Jules Hoepner
- BSc (University of Victoria, 2020)
Topic
Boundary Independent Broadcasts in Graphs
Department of Mathematics and Statistics
Date & location
- Tuesday, November 22, 2022
- 2:30 P.M.
- David Strong Building, Room C130
Reviewers
Supervisory Committee
- Dr. Kieka Mynhardt, Department of Mathematics and Statistics, University of Victoria (Co-Supervisor)
- Dr. Gary MacGillivray, Department of Mathematics and Statistics, UVic (Co-Supervisor)
External Examiner
- Dr. Linda Neilson, Adult Basic Education, Vancouver Island University
Chair of Oral Examination
- Dr. Aaron Gulliver, Department of Electrical and Computer Engineering, UVic
Abstract
A broadcast on a connected graph 𝐺with vertex set 𝑉(𝐺) is a function 𝑓 ∶ 𝑉(𝐺) → {0,1,…,diam(𝐺)} such that 𝑓(𝑣) ≤ 𝑒(𝑣), where 𝑒(𝑣) denotes the eccentricity of 𝑣. A vertex 𝑣 is said to be broadcasting if 𝑓(𝑣) > 0. The cost of 𝑓 is 𝜎(𝑓) = Σ𝑣∈𝑉(𝐺)𝑓(𝑣), or the sum of the strengths of the broadcasts on the set of broadcasting vertices 𝑉𝑓+ = {𝑣 ∈ 𝑉(𝐺) ∶ 𝑓(𝑣) > 0}. A vertex 𝑢 hears 𝑓 from 𝑣 ∈ 𝑉𝑓+ if 𝑑𝐺(𝑢,𝑣) ≤ 𝑓(𝑣). The broadcast 𝑓 is hearing independent if no broadcasting vertex hears another. If, in addition, any vertex 𝑢 that hears 𝑓 from multiple broadcasting vertices satisfies 𝑓(𝑉) ≤ 𝑑𝐺(𝑢,𝑣) for all 𝑣 ∈ 𝑉𝑓+, the broadcast is said to be boundary independent.

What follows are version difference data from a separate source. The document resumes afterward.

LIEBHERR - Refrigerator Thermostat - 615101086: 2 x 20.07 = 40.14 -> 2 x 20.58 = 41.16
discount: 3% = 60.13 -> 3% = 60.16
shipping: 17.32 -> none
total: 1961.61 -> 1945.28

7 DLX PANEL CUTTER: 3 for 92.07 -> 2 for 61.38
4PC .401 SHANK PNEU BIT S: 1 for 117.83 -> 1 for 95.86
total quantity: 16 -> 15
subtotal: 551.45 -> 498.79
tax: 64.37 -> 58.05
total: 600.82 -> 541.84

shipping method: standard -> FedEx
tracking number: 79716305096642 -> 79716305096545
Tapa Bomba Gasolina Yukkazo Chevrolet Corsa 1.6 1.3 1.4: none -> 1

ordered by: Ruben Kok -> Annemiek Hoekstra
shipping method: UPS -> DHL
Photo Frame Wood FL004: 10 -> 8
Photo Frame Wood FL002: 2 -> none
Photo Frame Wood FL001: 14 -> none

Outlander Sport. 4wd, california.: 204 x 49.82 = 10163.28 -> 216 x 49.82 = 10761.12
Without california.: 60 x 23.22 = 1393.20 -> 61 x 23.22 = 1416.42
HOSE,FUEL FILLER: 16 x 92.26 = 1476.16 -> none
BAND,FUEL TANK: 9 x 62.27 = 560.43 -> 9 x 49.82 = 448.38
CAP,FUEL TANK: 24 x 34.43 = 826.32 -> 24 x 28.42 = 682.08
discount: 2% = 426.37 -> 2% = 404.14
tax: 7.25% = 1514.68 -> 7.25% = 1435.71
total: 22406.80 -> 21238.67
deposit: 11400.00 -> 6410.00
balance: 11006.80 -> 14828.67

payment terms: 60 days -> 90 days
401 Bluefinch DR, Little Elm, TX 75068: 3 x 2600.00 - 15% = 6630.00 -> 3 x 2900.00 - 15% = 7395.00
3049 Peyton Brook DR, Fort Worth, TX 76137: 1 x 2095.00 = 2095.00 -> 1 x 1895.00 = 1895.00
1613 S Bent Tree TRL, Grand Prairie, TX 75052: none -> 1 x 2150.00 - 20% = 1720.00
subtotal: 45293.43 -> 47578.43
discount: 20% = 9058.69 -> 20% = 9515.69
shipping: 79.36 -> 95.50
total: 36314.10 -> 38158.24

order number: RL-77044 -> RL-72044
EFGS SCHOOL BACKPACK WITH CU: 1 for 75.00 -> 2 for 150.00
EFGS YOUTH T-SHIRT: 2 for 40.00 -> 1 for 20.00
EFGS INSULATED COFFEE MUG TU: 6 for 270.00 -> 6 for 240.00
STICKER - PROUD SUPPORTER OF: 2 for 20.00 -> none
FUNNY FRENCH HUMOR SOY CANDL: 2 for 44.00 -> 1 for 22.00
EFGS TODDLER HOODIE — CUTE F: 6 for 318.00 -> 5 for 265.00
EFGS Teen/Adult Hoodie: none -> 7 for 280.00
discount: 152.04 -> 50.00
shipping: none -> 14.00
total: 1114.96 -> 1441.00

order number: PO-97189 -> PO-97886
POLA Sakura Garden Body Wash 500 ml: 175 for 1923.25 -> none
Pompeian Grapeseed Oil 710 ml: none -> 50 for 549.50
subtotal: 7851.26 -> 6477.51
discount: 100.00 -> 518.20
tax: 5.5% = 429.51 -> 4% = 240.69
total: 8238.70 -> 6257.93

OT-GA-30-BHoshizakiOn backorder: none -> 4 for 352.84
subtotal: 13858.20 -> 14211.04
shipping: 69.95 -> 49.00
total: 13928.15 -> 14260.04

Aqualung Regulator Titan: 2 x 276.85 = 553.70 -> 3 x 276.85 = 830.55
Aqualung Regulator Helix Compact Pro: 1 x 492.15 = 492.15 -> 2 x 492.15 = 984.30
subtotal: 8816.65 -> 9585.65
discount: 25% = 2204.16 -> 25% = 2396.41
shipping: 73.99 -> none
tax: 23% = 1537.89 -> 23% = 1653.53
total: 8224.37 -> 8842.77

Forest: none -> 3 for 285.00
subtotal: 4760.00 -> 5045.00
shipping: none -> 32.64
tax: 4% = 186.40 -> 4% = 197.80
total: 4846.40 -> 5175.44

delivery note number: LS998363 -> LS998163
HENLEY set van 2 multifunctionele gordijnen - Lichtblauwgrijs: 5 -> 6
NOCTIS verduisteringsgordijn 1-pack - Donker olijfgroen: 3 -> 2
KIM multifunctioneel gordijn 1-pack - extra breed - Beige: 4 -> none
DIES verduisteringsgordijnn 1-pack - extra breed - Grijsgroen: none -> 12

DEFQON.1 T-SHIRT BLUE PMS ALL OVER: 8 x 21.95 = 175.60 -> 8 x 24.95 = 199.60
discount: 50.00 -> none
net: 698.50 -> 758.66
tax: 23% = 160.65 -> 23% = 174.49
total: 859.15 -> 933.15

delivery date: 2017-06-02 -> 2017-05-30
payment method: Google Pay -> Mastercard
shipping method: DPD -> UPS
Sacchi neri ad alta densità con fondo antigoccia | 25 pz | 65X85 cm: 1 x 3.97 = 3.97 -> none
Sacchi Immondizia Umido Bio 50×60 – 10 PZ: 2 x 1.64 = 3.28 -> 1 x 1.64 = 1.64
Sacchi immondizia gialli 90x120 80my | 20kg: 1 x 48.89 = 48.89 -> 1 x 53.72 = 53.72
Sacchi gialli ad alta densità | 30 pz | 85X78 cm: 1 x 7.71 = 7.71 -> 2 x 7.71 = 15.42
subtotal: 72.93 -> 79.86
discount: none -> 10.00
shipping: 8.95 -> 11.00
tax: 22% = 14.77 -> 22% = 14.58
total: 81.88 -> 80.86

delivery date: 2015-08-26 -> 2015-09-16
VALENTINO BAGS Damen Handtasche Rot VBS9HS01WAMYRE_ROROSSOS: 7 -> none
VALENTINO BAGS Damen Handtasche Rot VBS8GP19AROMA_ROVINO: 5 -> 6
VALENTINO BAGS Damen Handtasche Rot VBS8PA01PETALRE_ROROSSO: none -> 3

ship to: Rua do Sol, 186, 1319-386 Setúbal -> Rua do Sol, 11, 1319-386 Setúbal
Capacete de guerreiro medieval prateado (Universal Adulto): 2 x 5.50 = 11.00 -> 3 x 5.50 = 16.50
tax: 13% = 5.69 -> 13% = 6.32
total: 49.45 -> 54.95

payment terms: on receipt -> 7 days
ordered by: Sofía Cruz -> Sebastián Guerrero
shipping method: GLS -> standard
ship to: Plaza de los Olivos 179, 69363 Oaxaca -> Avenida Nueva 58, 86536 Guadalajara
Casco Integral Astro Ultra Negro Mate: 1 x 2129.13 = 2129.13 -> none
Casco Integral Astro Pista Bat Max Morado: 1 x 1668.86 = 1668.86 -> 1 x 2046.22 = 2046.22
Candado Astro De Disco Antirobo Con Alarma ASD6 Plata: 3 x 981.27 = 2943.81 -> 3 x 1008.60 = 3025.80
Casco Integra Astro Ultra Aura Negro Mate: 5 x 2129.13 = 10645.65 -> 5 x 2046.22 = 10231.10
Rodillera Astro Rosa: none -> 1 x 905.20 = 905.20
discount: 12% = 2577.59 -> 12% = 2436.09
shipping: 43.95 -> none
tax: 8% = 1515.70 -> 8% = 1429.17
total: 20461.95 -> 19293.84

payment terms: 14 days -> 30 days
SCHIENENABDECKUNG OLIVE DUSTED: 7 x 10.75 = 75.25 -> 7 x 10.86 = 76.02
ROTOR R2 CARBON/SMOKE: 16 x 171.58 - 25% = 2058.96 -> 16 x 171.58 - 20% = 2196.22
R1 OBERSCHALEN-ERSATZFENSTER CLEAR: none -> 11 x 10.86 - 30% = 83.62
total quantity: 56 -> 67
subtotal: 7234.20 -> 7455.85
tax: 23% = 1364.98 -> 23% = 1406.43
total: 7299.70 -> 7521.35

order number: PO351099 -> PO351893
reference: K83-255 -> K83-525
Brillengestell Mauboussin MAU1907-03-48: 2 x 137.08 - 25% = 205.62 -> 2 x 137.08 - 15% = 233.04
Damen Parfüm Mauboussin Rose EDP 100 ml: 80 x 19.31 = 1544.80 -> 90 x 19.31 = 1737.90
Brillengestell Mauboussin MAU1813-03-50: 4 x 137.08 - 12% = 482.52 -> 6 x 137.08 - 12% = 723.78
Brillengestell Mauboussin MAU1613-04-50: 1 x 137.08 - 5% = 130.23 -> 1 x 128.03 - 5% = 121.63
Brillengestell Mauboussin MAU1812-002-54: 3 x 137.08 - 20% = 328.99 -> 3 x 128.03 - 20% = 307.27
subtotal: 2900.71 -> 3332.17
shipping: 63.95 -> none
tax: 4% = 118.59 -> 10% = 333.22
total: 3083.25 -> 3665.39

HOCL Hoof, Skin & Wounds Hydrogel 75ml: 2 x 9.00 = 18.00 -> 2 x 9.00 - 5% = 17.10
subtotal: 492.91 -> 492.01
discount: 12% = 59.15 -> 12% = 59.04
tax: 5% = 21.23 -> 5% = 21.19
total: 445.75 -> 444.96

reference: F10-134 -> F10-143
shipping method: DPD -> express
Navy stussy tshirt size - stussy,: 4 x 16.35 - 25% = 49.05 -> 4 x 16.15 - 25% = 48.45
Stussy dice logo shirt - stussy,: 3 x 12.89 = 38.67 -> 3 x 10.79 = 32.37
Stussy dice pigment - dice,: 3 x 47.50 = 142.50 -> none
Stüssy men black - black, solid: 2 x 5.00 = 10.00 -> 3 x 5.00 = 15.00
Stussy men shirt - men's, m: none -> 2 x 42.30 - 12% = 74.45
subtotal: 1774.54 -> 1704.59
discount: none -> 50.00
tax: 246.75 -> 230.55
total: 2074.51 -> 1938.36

The minimum cost of a maximal boundary independent broadcast on 𝐺, called the lower bn-independence number, is denoted 𝑖𝑏𝑛(𝐺). The lower h-independence number 𝑖ℎ(𝐺) is defined analogously for hearing independent broadcasts. We prove that 𝑖𝑏𝑛(𝐺) ≤ 𝑖ℎ(𝐺) for all graphs 𝐺, and show that 𝑖ℎ(𝐺)/𝑖𝑏𝑛(𝐺) is bounded, finding classes of graphs for which the two parameters are equal. For both parameters, we show that the lower bn-independence number (h-independence number) of an arbitrary connected graph 𝐺 equals the minimum lower bn-independence number (h-independence number) among those of its spanning trees.
We further study the maximum cost of boundary independent broadcasts, denoted 𝛼𝑏𝑛(𝐺). We show 𝛼𝑏𝑛(𝐺) can be bounded in terms of the independence number 𝛼(𝐺), and prove that the maximum bn-independent broadcast problem is NP-hard by a reduction from the independent set problem to an instance of the maximum bn-independent broadcast problem.
With particular interest in caterpillars, we investigate bounds on 𝛼𝑏𝑛(𝑇) when 𝑇 is a tree in terms of its order and the number of vertices of degree at least 3, known as the branch vertices of 𝑇. We conclude by describing a polynomial-time algorithm to determine 𝛼𝑏𝑛(𝑇) for a given tree 𝑇.